What you have to do » Please reproduce the entries below exactly as they stand, but leave the pictures out.

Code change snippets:
☆ ☆ ☆ ☆ ☆ ☆ ☆

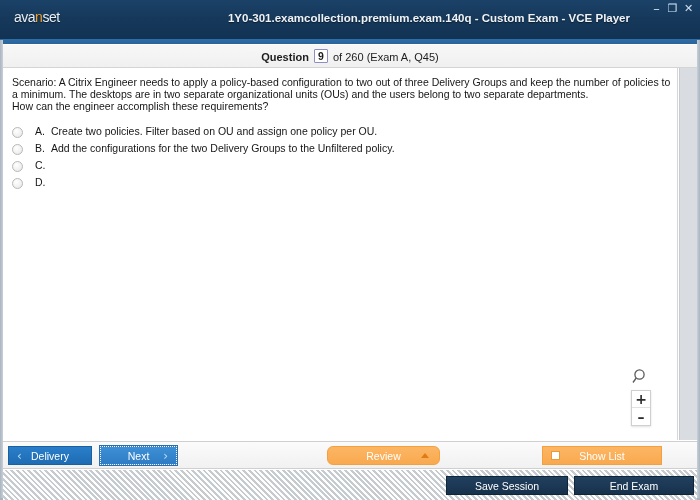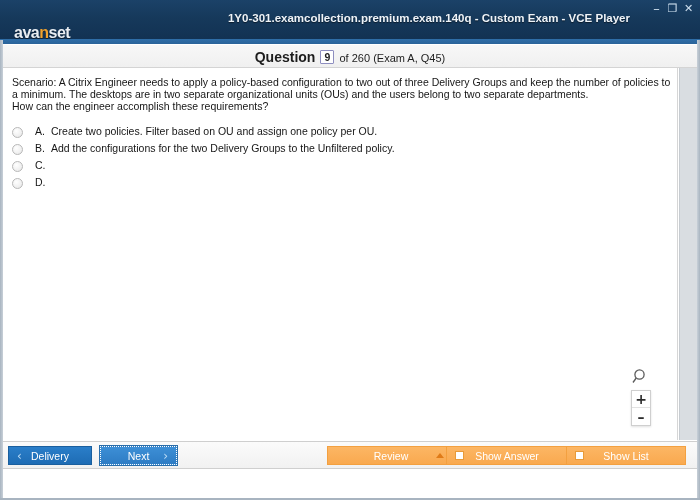--- a/index.html
+++ b/index.html
@@ -29,8 +29,8 @@
     background: linear-gradient(180deg,#2f6ea8 0%, #2a6399 100%);
   }
   .logo {
-    position: absolute; left: 14px; top: 24px;
-    font-size: 16px; font-weight: bold;
+    position: absolute; left: 14px; top: 9px;
+    font-size: 14px; font-weight: normal;
     letter-spacing: -0.5px;
     color: #e9eef3;
     text-shadow: 0 1px 1px rgba(0,0,0,.45);

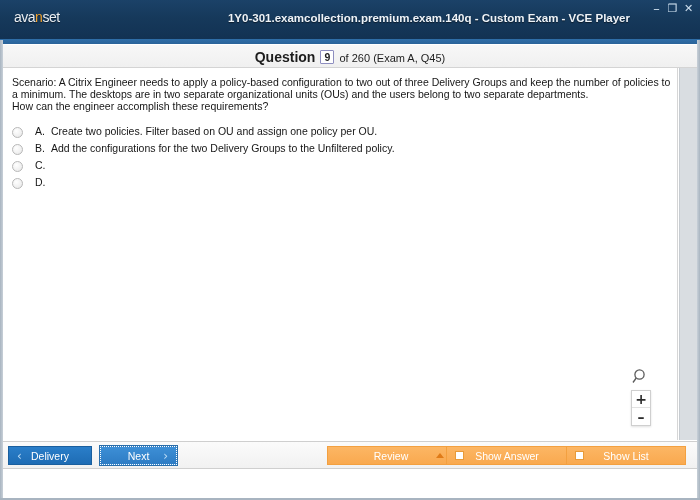--- a/index.html
+++ b/index.html
@@ -86,7 +86,7 @@
     font-size: 11px; color: #1d1d1d;
     white-space: nowrap;
   }
-  .qcenter .qword { font-weight: bold; font-size: 14px; margin-top: 40px; }
+  .qcenter .qword { font-weight: bold; font-size: 11px; margin-top: 40px; }
   .qnum-box {
     display: inline-block;
     min-width: 14px; padding: 0 3px;

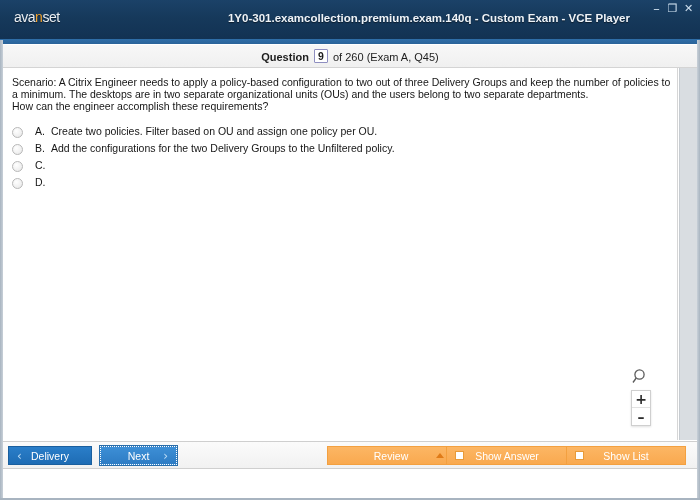--- a/index.html
+++ b/index.html
@@ -225,7 +225,7 @@
   }
   #btn-previous { left: 5px;  width: 84px; }
   #btn-next     { left: 97px; width: 77px; }
-  #btn-review   { left: 324px; width: 128px; }
+  #btn-review   { left: 324px; width: 113px; border-radius: 6px; }
   #btn-showanswer { left: 443px; width: 122px; }
   #btn-showlist   { left: 563px; width: 120px; }
 

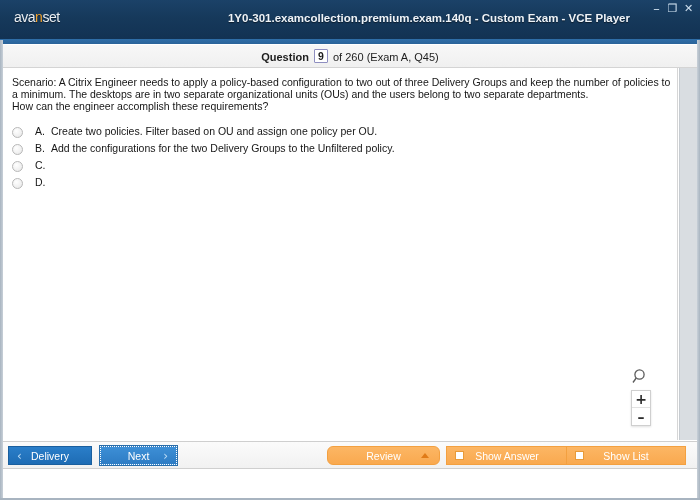--- a/index.html
+++ b/index.html
@@ -346,10 +346,6 @@
       <span>Review</span>
       <span class="tri-up"></span>
     </div>
-    <div class="btn btn-orange" id="btn-showanswer">
-      <span class="sq"></span>
-      <span>Show Answer</span>
-    </div>
     <div class="btn btn-orange" id="btn-showlist">
       <span class="sq"></span>
       <span>Show List</span>

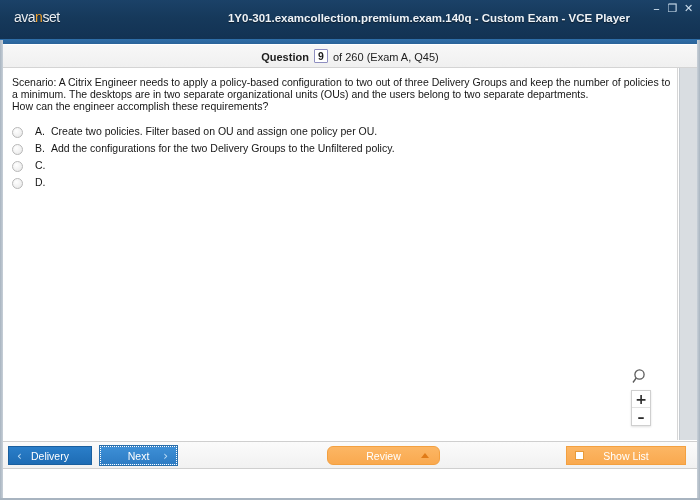--- a/index.html
+++ b/index.html
@@ -227,7 +227,7 @@
   #btn-next     { left: 97px; width: 77px; }
   #btn-review   { left: 324px; width: 113px; border-radius: 6px; }
   #btn-showanswer { left: 443px; width: 122px; }
-  #btn-showlist   { left: 563px; width: 120px; }
+  #btn-showlist   { left: 539px; width: 120px; }
 
   
   .statusbar {

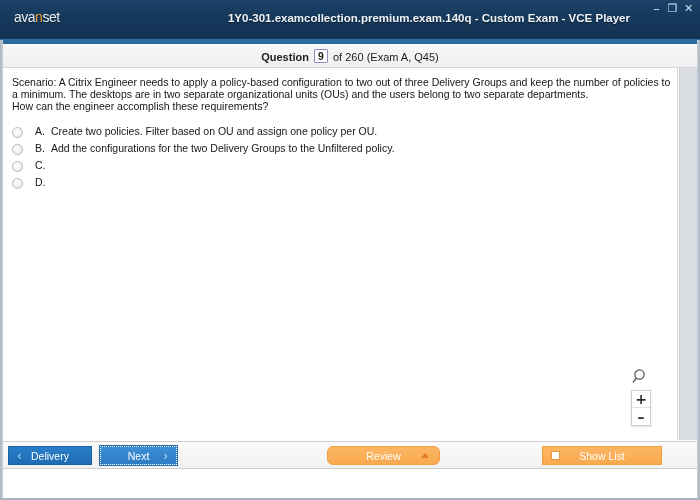--- a/index.html
+++ b/index.html
@@ -352,6 +352,10 @@
     </div>
   </div>
 
+  <div class="statusbar">
+    <div class="btn-dark" id="btn-savesession">Save Session</div>
+    <div class="btn-dark" id="btn-endexam">End Exam</div>
+  </div>
 
 </div>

☆ ☆ ☆ ☆ ☆ ☆ ☆

Task answer »
--- a/index.html
+++ b/index.html
@@ -29,8 +29,8 @@
     background: linear-gradient(180deg,#2f6ea8 0%, #2a6399 100%);
   }
   .logo {
-    position: absolute; left: 14px; top: 24px;
-    font-size: 16px; font-weight: bold;
+    position: absolute; left: 14px; top: 9px;
+    font-size: 14px; font-weight: normal;
     letter-spacing: -0.5px;
     color: #e9eef3;
     text-shadow: 0 1px 1px rgba(0,0,0,.45);

--- a/index.html
+++ b/index.html
@@ -86,7 +86,7 @@
     font-size: 11px; color: #1d1d1d;
     white-space: nowrap;
   }
-  .qcenter .qword { font-weight: bold; font-size: 14px; margin-top: 40px; }
+  .qcenter .qword { font-weight: bold; font-size: 11px; margin-top: 40px; }
   .qnum-box {
     display: inline-block;
     min-width: 14px; padding: 0 3px;

--- a/index.html
+++ b/index.html
@@ -225,7 +225,7 @@
   }
   #btn-previous { left: 5px;  width: 84px; }
   #btn-next     { left: 97px; width: 77px; }
-  #btn-review   { left: 324px; width: 128px; }
+  #btn-review   { left: 324px; width: 113px; border-radius: 6px; }
   #btn-showanswer { left: 443px; width: 122px; }
   #btn-showlist   { left: 563px; width: 120px; }
 

--- a/index.html
+++ b/index.html
@@ -346,10 +346,6 @@
       <span>Review</span>
       <span class="tri-up"></span>
     </div>
-    <div class="btn btn-orange" id="btn-showanswer">
-      <span class="sq"></span>
-      <span>Show Answer</span>
-    </div>
     <div class="btn btn-orange" id="btn-showlist">
       <span class="sq"></span>
       <span>Show List</span>

--- a/index.html
+++ b/index.html
@@ -227,7 +227,7 @@
   #btn-next     { left: 97px; width: 77px; }
   #btn-review   { left: 324px; width: 113px; border-radius: 6px; }
   #btn-showanswer { left: 443px; width: 122px; }
-  #btn-showlist   { left: 563px; width: 120px; }
+  #btn-showlist   { left: 539px; width: 120px; }
 
   
   .statusbar {

--- a/index.html
+++ b/index.html
@@ -352,6 +352,10 @@
     </div>
   </div>
 
+  <div class="statusbar">
+    <div class="btn-dark" id="btn-savesession">Save Session</div>
+    <div class="btn-dark" id="btn-endexam">End Exam</div>
+  </div>
 
 </div>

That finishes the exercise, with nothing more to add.